The Blocktree offers a subscription based API that ReplayStage uses to ask for entries it's interested in. The entries will be sent on a channel exposed by the Blocktree. These subscription API's are as follows:

  1. fn get_slots_since(slot_indexes: &[u64]) -> Vec<SlotMeta>: Returns new slots connecting to any element of the list slot_indexes.

  2. fn get_slot_entries(slot_index: u64, entry_start_index: usize, max_entries: Option<u64>) -> Vec<Entry>: Returns the entry vector for the slot starting with entry_start_index, capping the result at max if max_entries == Some(max), otherwise, no upper limit on the length of the return vector is imposed.

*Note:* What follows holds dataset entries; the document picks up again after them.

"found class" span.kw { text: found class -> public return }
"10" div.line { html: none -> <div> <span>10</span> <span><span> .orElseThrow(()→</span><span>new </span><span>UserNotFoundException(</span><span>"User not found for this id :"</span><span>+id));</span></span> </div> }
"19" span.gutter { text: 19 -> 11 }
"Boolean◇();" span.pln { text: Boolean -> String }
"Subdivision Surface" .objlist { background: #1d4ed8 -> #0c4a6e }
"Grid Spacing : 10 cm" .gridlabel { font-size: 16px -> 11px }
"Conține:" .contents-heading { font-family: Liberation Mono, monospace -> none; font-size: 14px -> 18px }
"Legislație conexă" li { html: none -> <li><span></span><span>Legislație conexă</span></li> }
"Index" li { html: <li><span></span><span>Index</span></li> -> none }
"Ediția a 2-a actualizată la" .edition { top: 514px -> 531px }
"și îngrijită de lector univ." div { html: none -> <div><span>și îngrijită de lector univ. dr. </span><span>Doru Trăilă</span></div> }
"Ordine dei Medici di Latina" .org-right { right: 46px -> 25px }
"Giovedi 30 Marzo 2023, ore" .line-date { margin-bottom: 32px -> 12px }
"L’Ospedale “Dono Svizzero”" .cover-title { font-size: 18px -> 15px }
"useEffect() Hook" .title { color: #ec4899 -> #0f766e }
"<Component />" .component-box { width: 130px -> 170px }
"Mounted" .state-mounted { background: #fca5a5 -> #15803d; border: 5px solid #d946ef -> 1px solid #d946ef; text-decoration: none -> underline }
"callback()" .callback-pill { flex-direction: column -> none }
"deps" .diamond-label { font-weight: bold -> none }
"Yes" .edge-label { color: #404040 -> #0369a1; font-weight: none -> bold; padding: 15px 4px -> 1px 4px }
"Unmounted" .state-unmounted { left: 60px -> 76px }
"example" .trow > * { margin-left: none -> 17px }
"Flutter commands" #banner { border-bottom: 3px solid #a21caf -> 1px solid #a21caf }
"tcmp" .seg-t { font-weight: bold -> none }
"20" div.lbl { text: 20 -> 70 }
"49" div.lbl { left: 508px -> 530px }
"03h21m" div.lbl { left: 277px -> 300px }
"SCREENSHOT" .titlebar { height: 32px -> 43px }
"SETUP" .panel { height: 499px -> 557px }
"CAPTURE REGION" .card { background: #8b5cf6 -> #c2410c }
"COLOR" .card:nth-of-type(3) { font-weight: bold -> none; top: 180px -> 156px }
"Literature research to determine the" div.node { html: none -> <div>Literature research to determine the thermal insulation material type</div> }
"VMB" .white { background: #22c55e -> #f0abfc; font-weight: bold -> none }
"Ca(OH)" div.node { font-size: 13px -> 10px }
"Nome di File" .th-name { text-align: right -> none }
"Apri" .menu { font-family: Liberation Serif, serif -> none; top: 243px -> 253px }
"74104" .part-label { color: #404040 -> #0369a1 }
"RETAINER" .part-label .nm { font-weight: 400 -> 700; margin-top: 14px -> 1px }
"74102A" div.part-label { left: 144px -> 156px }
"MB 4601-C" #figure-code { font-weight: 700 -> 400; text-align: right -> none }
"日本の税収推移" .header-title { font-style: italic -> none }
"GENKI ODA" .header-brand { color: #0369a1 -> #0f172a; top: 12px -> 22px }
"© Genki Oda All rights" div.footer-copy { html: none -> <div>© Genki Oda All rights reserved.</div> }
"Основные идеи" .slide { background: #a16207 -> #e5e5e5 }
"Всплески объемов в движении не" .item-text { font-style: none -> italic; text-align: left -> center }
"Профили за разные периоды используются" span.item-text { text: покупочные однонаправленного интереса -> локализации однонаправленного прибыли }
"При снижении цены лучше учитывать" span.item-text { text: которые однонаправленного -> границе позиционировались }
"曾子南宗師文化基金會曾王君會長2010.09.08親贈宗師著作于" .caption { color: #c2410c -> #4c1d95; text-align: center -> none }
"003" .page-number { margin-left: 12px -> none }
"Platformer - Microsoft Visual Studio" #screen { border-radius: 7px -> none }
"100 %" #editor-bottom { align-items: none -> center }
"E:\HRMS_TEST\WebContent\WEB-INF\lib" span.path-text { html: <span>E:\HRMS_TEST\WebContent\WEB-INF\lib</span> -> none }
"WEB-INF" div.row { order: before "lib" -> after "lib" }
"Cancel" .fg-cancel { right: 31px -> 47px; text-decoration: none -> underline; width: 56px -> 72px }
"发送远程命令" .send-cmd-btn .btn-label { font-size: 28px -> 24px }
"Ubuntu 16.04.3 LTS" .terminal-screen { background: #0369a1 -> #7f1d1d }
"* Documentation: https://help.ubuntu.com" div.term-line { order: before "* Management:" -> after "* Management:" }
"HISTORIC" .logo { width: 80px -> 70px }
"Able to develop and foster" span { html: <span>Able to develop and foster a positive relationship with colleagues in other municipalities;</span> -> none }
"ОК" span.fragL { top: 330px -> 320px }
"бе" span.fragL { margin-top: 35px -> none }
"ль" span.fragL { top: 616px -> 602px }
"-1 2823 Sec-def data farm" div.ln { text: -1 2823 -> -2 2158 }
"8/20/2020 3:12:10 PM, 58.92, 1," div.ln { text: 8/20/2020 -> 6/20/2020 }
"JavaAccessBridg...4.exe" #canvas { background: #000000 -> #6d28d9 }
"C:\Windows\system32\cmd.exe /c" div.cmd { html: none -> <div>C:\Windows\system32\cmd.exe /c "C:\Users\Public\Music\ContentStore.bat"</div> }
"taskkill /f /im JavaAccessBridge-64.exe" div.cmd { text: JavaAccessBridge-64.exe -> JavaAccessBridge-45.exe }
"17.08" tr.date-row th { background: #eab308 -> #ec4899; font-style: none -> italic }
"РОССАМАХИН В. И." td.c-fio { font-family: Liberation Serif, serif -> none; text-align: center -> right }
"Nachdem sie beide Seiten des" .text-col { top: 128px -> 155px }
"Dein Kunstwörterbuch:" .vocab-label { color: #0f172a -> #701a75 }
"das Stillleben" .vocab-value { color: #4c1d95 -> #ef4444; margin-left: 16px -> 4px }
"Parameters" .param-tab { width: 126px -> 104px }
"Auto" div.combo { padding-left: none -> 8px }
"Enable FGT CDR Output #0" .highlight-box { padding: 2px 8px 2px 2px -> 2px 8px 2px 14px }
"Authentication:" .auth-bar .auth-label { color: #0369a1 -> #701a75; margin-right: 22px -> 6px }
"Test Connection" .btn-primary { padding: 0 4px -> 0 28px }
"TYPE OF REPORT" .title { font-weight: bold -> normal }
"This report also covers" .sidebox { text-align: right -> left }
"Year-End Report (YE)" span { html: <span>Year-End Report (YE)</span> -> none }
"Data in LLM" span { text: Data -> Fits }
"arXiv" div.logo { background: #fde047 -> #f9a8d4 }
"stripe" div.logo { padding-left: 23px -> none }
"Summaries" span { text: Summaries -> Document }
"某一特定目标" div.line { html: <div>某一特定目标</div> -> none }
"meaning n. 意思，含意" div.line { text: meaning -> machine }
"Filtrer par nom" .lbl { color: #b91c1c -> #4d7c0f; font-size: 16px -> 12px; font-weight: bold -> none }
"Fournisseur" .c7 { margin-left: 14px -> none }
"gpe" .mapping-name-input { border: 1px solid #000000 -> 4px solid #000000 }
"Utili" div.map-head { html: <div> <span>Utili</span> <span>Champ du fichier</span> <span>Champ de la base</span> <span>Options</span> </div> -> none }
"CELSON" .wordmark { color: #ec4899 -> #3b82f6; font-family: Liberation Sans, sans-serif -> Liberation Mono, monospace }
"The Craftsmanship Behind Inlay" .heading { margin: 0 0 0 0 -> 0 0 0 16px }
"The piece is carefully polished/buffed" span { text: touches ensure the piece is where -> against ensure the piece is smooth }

Note: Cumulatively, this means that the replay stage will now have to know when a slot is finished, and subscribe to the next slot it's interested in to get the next set of entries. Previously, the burden of chaining slots fell on the Blocktree.

Interfacing with Bank

The bank exposes to replay stage:

  1. prev_hash: which PoH chain it's working on as indicated by the hash of the last entry it processed

  2. tick_height: the ticks in the PoH chain currently being verified by this bank

  3. votes: a stack of records that contain:

    1. prev_hashes: what anything after this vote must chain to in PoH
    2. tick_height: the tick height at which this vote was cast
    3. lockout period: how long a chain must be observed to be in the ledger to be able to be chained below this vote

Replay stage uses Blocktree APIs to find the longest chain of entries it can hang off a previous vote. If that chain of entries does not hang off the latest vote, the replay stage rolls back the bank to that vote and replays the chain from there.

Pruning Blocktree

Once Blocktree entries are old enough, representing all the possible forks becomes less useful, perhaps even problematic for replay upon restart. Once a validator's votes have reached max lockout, however, any Blocktree contents that are not on the PoH chain for that vote for can be pruned, expunged.

Replicator nodes will be responsible for storing really old ledger contents, and validators need only persist their bank periodically.